Additional support for a linear epitope is evidenced following TCEP reduction, which should elucidate involvement of disulfide bonding between protein chains possibly contributing to a conformational epitope, shown in Fig. 5. No significant differences in observed antigen detection following TCEP reduction of E/S media were observed. Weil et al. [4] reported that a near complete loss of antigen activity in the two primary glycoprotein target antigens occurred following periodate treatment [4] known to cleave carbon–carbon bonds of many possible 1,2-difunctionalized alkanes present in glycoproteins [24]. Whether 1,2-difunctionalized alkanes or the potential variety of functional groups is involved directly in the linear epitope is unknown. Altogether these data also suggest the presence of a heat stable linear epitope present on the targeted heartworm antigen.

Conclusions

These experimental data support the proposed mechanism of dissociation of immune complexes via denaturation and aggregation of canine IgG and improved detection of the diagnostic epitope following heat treatment. These experiments using heat, enzymatic and chemical treatments suggest no significant changes occur in the targeted antigen and that a linear epitope is probably involved as antigen detection is seemingly not affected by potential changes in protein confirmation following heating.
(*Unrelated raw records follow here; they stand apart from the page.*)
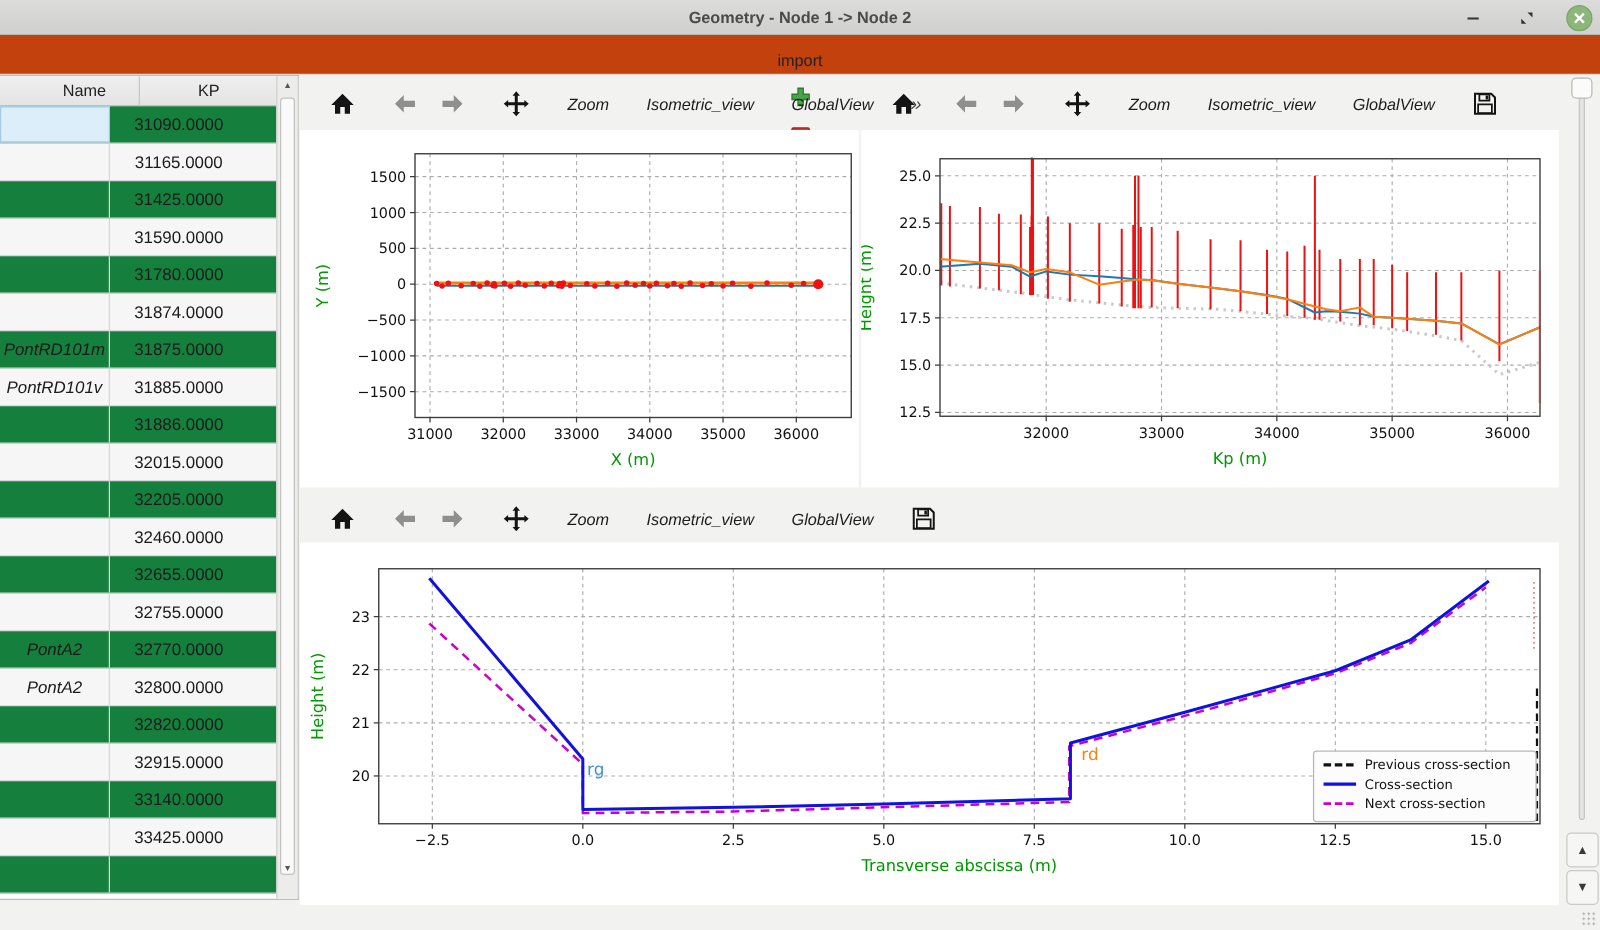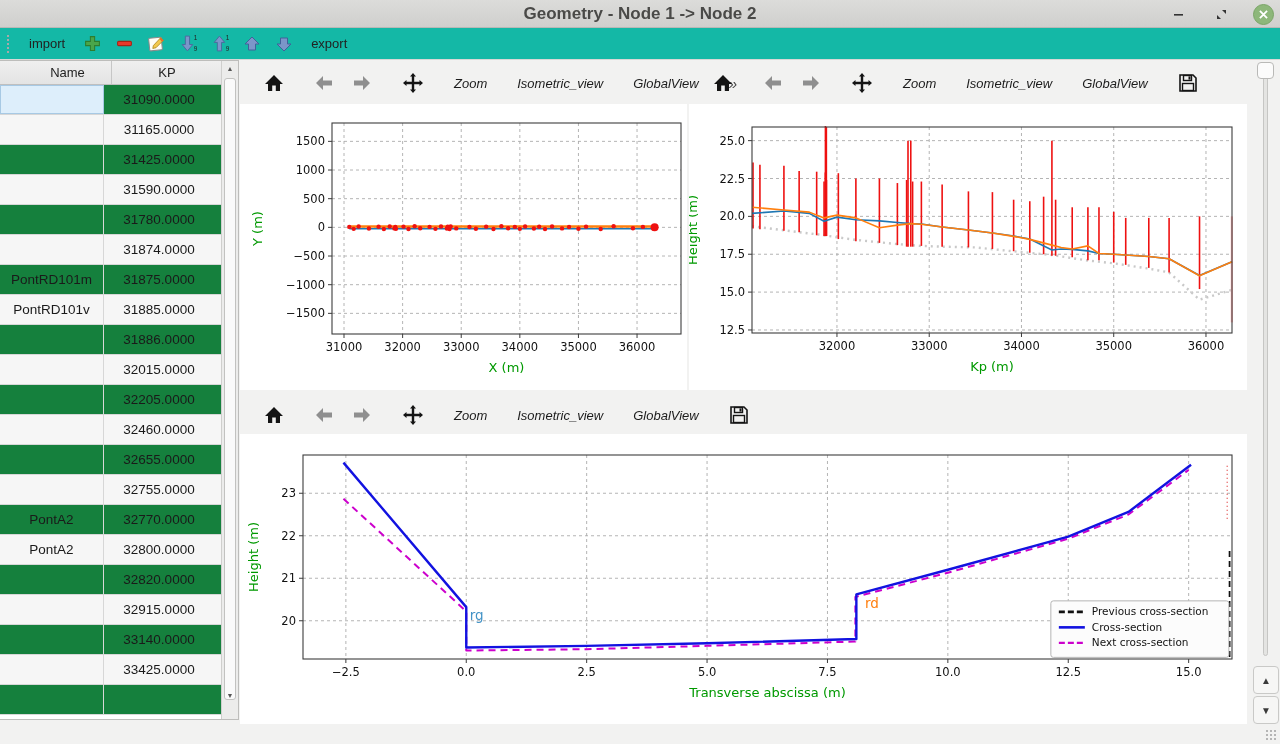"Geometry - Node 1 ->" .title-text { font-size: 17px -> 13px }
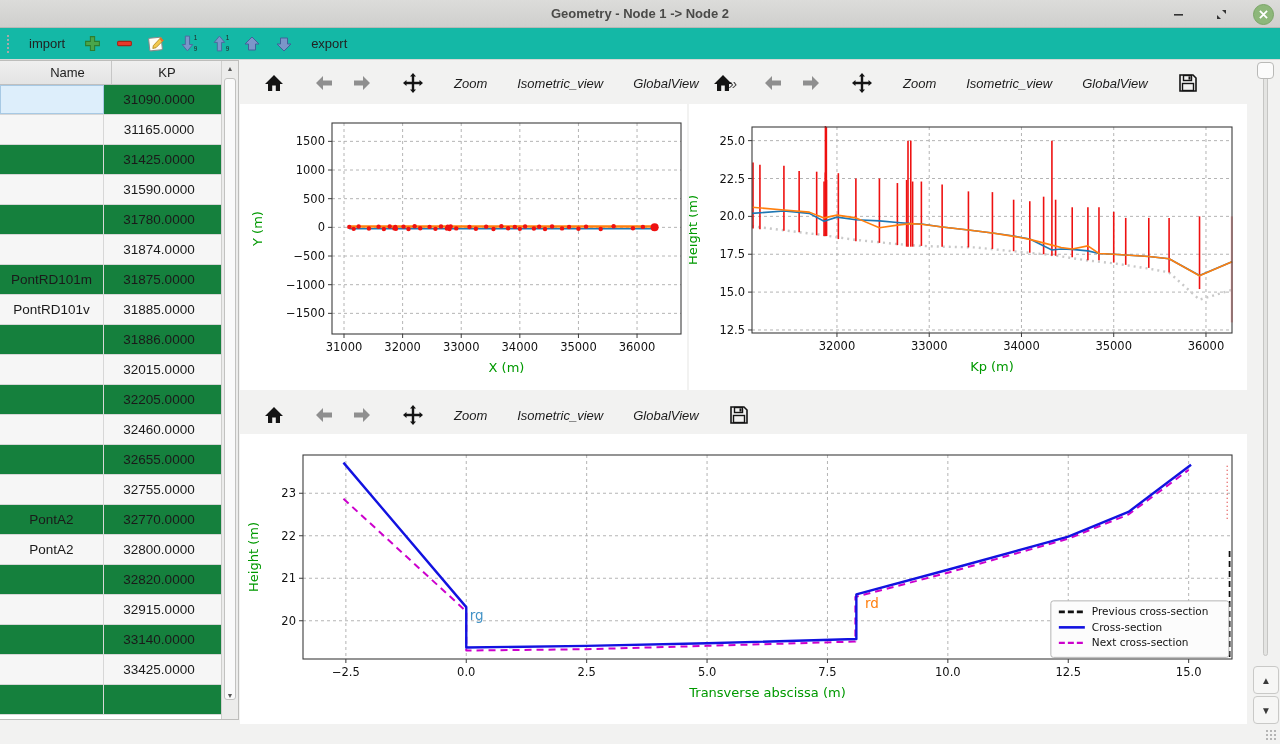"import" .main-toolbar { background: #14b8a6 -> #c2410c; flex-direction: none -> column }
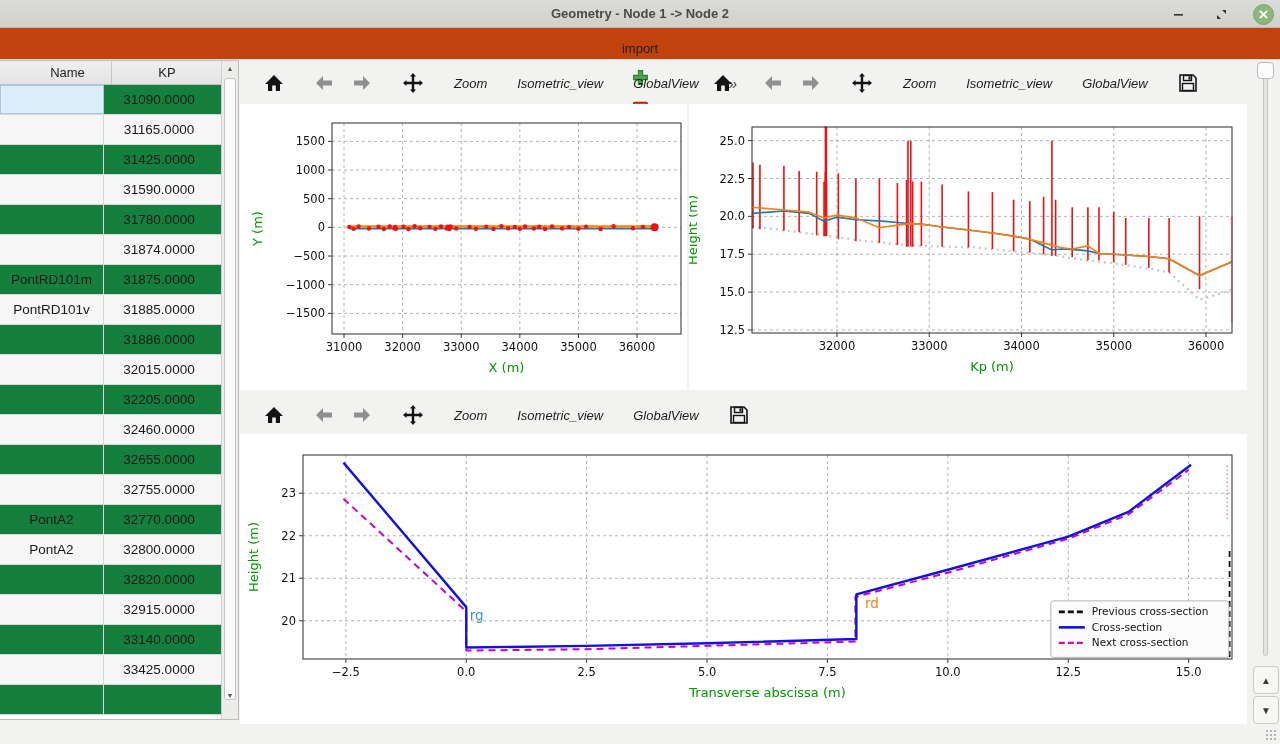"PontRD101m" .td-name { font-style: none -> italic; width: 104px -> 88px }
Lower temperatures may potentially be useful for heat ICD for heartworm antigen detection and may allow for additional improved sensitivity for male heartworms or possibly immature heartworm infections currently undetectable even after heat ICD at 104°C [9, 16]. Additionally, the data reported here using lower temperatures for heat-ICD may be relevant for improving the sensitivity of antigen diagnostic tests targeting other parasitic and vector-borne diseases where sensitive antigen detection is impacted by immune complexing or potentially for scenarios where higher temperatures used for heat ICD have an undesired impact on test specificity.